When we started working with them, it was immediately obvious that what had made them successful wasn’t going to work anymore. The customers just weren’t there. So we helped them take inventory of their capabilities and assets.
Lake’s a former physical therapist and Martel previously worked in human resources and understands the workers’ compensation process. They’ve now refocused the business on training employers in the prevention and early identification of work-related injuries. They also train employees in injury prevention and ergonomic techniques. It’s going quite well, since cost control is an evergreen business concept that thrives even in a down economy.
Complacency is not your friend. You can’t assume that what’s worked so far will keep working. Always look ahead to what’s coming, and pay attention to external developments. Don’t let your day-to-day business absorb so much of your attention that you’re blind to what’s happening around you.
6) “You’re not a hundred-dollar bill. Everyone’s not going to like you.”
Three years ago we created a comprehensive portfolio of sell sheets, brochures, direct-mail postcards, and marketing emails for a corporate wellness provider, all linked to a webinar marketing strategy.

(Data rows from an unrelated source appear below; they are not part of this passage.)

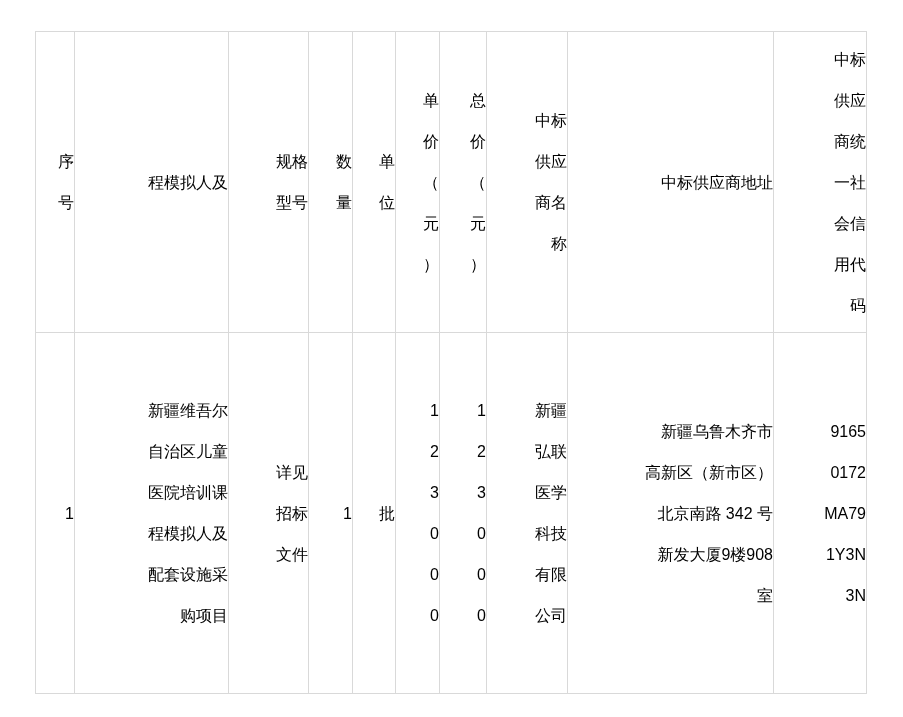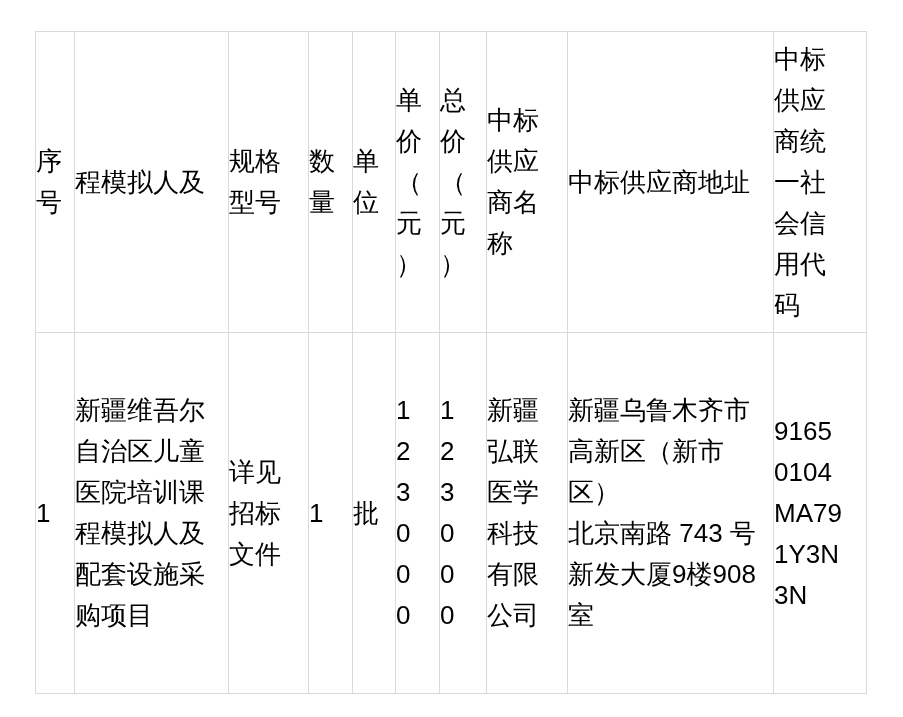--- a/index.html
+++ b/index.html
@@ -33,10 +33,10 @@
   table.award-table th,
   table.award-table td{
     border:1px solid var(--border);
-    font-size:26px;
+    font-size:16px;
     line-height:41px;
     font-weight:400;
-    text-align:left;
+    text-align:right;
     vertical-align:middle;
     white-space:pre-line;
     padding:0;

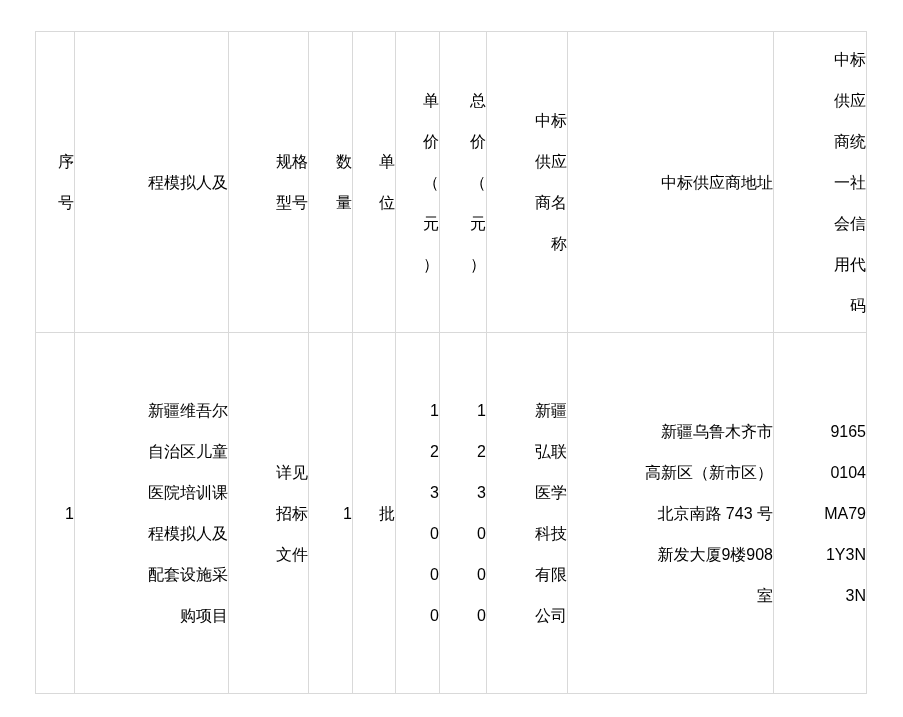--- a/index.html
+++ b/index.html
@@ -134,7 +134,7 @@
 公司</td>
         <td class="cell-left">新疆乌鲁木齐市
 高新区（新市区）
-北京南路 743 号
+北京南路 342 号
 新发大厦9楼908
 室</td>
         <td>9165

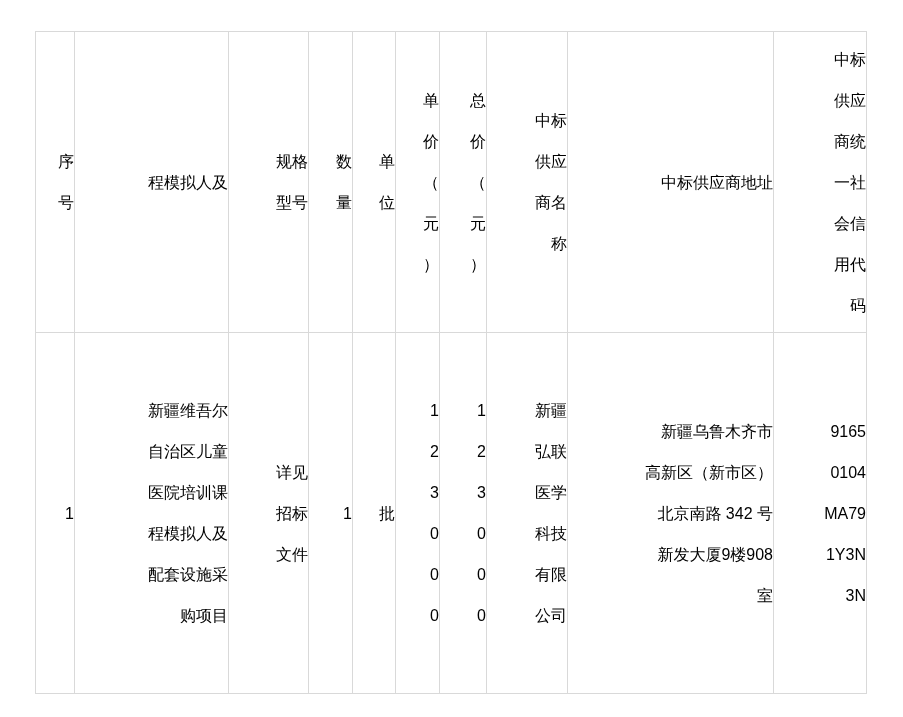--- a/index.html
+++ b/index.html
@@ -138,7 +138,7 @@
 新发大厦9楼908
 室</td>
         <td>9165
-0104
+0172
 MA79
 1Y3N
 3N</td>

Our client’s new business leads went through the roof and overall, the project was really successful.
Then one day I got a call from Sharron, our client contact. Panic!
One of their prospects had complained about their webinars — just hated the experience. Now, keep in mind that these marketing webinars were reaching 100+ potential customers every time. They were getting great feedback and exceeding their targeted results. So there was nothing inherently wrong that needed to be fixed. Webinars just didn’t float this one company’s boat.
My advice to Sharron: there will always be someone who doesn’t like what you’re doing. Listen to their comments for anything actionable — but don’t ditch an otherwise successful idea just because you get a small amount of negative feedback.
They took a deep breath, sincerely thanked the customer for their feedback, and kept going.
You’re never going to please everyone – and you don’t need to.